Con dos personas asesinadas en el dormitorio de arriba, hacer fotos de una puerta de entrada completamente normal no sería la máxima prioridad de la Policía de Nueva York. Quieren atrapar a un asesino. Esa es su intención, cada minuto que pasan en la escena del crimen. La oficina del fiscal del distrito tiene un planteamiento distinto. Ellos desean asegurarse de que, cuando se atrape al asesino, este sea condenado. Parte del proceso se basa en anticiparse a una posible línea de defensa (a saber, que un intruso asesinó a Ariella Bloom y a Carl Tozer) y cortarla de raíz.

Ningún daño en la puerta de entrada ni en la cerradura.

Abrí la siguiente serie de fotos. Era el comienzo de la historia. Imágenes del recibidor, los salones, la cocina, los cuartos de baño de arriba, los dormitorios de invitados, todas las habitaciones de la casa donde no había dos cadáveres.

La decoración parecía la misma en todo el domicilio. Moderna. Minimalista. Todo en tonos blancos, grises o beis. Solo algún toque de color aquí y allá. Un cojín morado sobre el sofá marrón topo. Un lienzo abstracto rojo en la pared de la cocina y una marina impresionista en tonos azules colgada en la pared del salón, encima de la chimenea. Parecía una casa de catálogo. No tenía sello personal. Nada que dijera que dos jóvenes vivían allí. Tal vez no pasaran demasiado tiempo en ella, debido a sus profesiones.

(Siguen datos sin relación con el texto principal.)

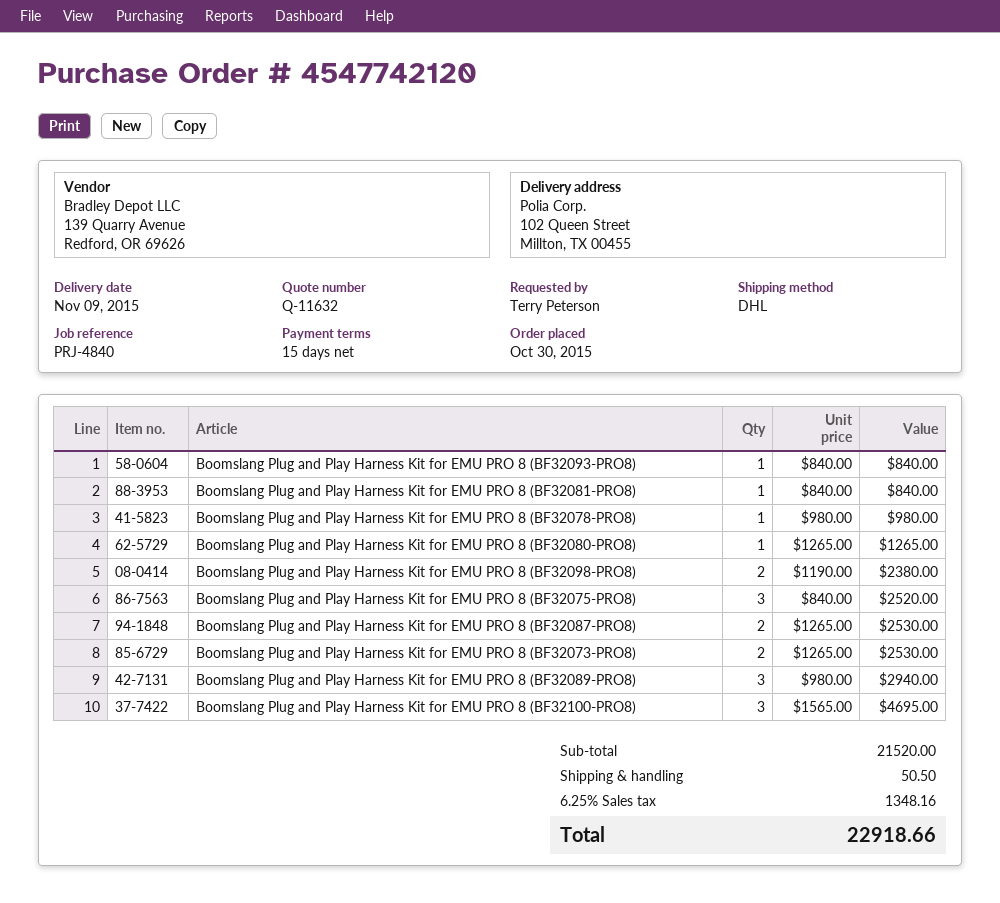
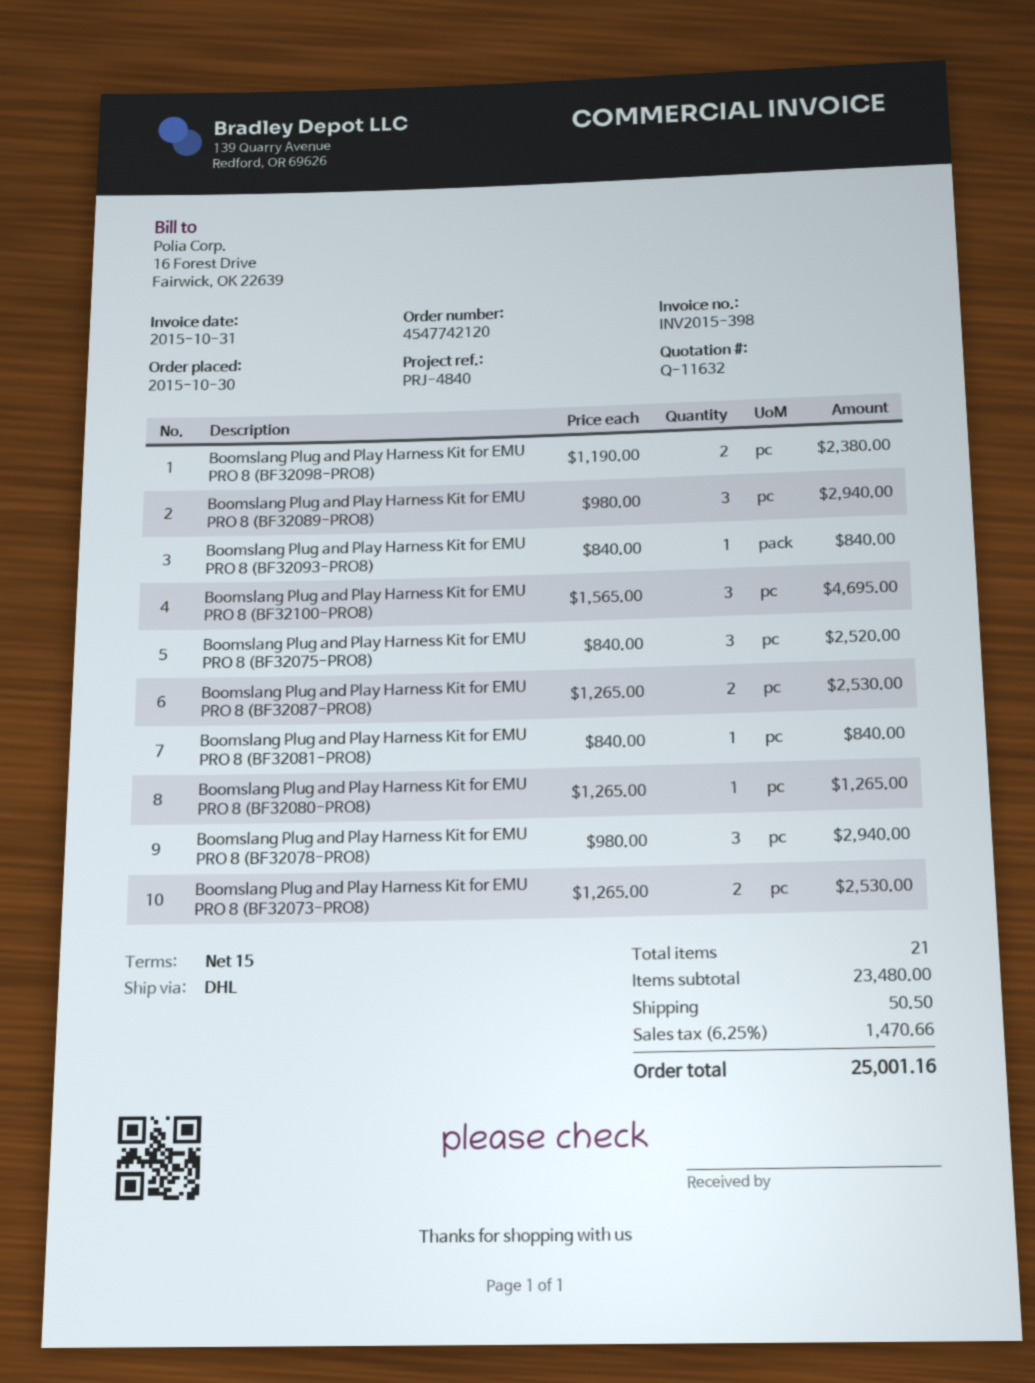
Boomslang Plug and Play Harness Kit for EMU PRO 8 (BF32078-PRO8): 1 x 980.00 = 980.00 -> 3 x 980.00 = 2940.00
subtotal: 21520.00 -> 23480.00
tax: 6.25% = 1348.16 -> 6.25% = 1470.66
total: 22918.66 -> 25001.16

Con diez minutos mirando las fotos, se me aclararon unas cuantas preguntas. Había puerta trasera. Estaba cerrada con llave. Y esta seguía metida en la cerradura, por dentro. La parte exterior de la puerta tenía una verja metálica ornamental. Cerrada con candado. Ninguna de las dos parecía dañada.

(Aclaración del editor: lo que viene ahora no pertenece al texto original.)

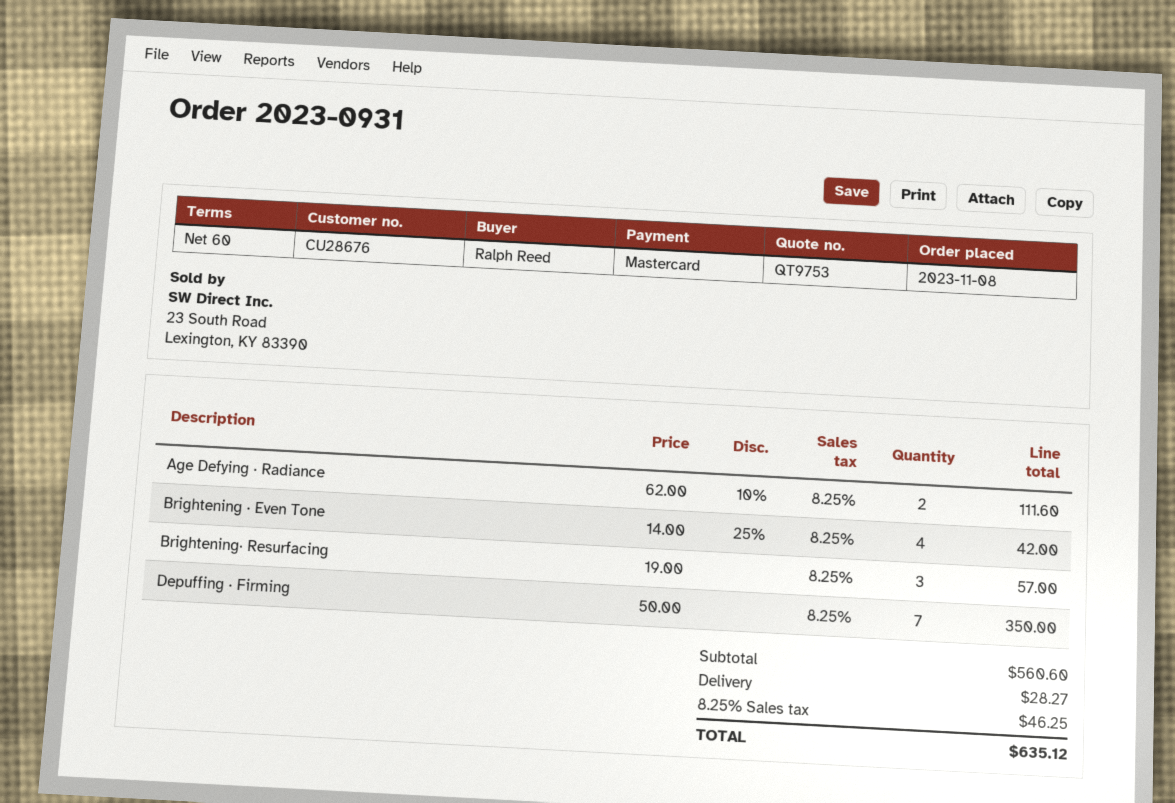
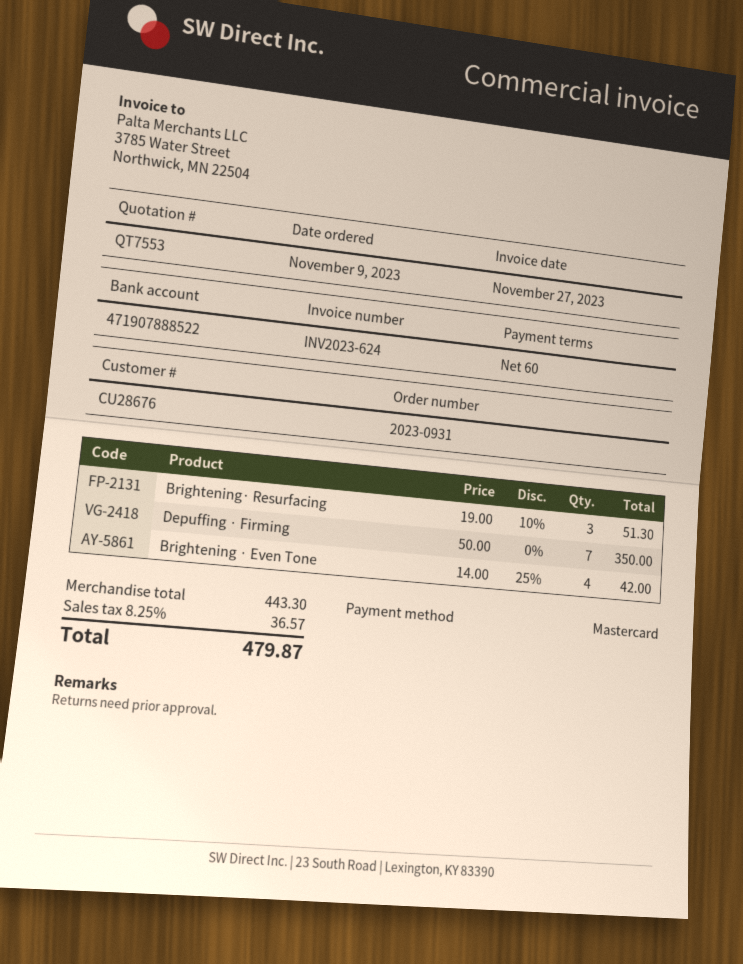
quote number: QT9753 -> QT7553
order date: 2023-11-08 -> 2023-11-09
Age Defying · Radiance: 2 x 62.00 - 10% = 111.60 -> none
Brightening· Resurfacing: 3 x 19.00 = 57.00 -> 3 x 19.00 - 10% = 51.30
subtotal: 560.60 -> 443.30
shipping: 28.27 -> none
tax: 8.25% = 46.25 -> 8.25% = 36.57
total: 635.12 -> 479.87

La moqueta era casi blanca. Parecía un fino manto de nieve sobre el suelo. Suave. Acolchada. La típica casa donde uno se quita los zapatos en la entrada. Toda ella estaba enmoquetada. Sería fácil descubrir una gota de sangre. Pero no había ninguna.

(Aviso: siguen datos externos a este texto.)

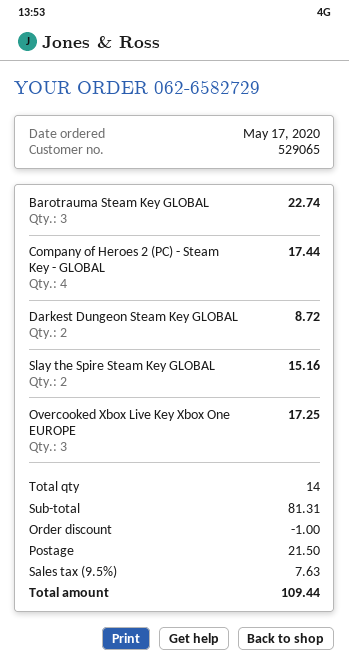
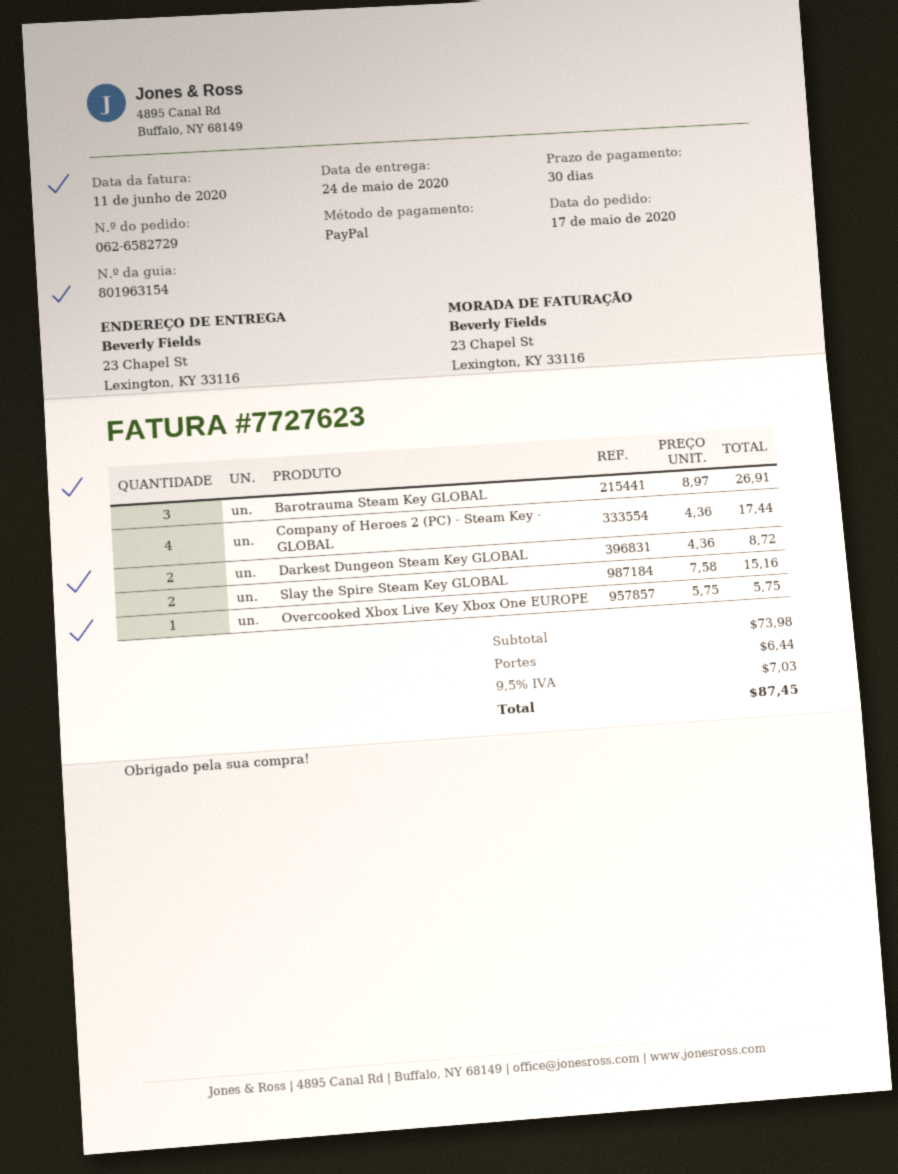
Barotrauma Steam Key GLOBAL: 3 for 22.74 -> 3 for 26.91
Overcooked Xbox Live Key Xbox One EUROPE: 3 for 17.25 -> 1 for 5.75
subtotal: 81.31 -> 73.98
discount: 1.00 -> none
shipping: 21.50 -> 6.44
tax: 9.5% = 7.63 -> 9.5% = 7.03
total: 109.44 -> 87.45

La única foto que realmente llamaba la atención era la del rellano del segundo piso. Había una mesa volcada y un jarrón roto en el suelo. La mesa estaba bajo una gran ventana con una florida moldura curvada encima. La gente pagaba mucho dinero por elementos originales en propiedades como aquella. La siguiente foto era la primera de más de dos decenas que mostraban la escena del crimen. Una muerte violenta se cuenta sola. Está escrita en las víctimas. En sus heridas. En su piel. A veces, en sus ojos.

Nunca había visto nada igual.

El fotógrafo del Departamento de Policía de Nueva York había tomado la primera desde el pie de la cama. Ariella estaba boca arriba, en el lado izquierdo de la cama, el más cercano a la ventana que miraba a la calle. Carl estaba junto a ella, en el lado derecho. El edredón estaba hecho un gurruño en el suelo, al lado de Carl. Ariella llevaba unos pantalones, nada más. Tenía los brazos a ambos lados del cuerpo y los pies juntos. La boca abierta. Los ojos también. Su torso estaba rojo. Se había formado un pequeño charco de sangre en su ombligo. Se veían manchas más oscuras sobre su pecho. Heridas de arma blanca. La sábana bajo su cuerpo también estaba roja. En el cuello solo tenía gotas de sangre. Ni la cara ni las piernas estaban manchadas.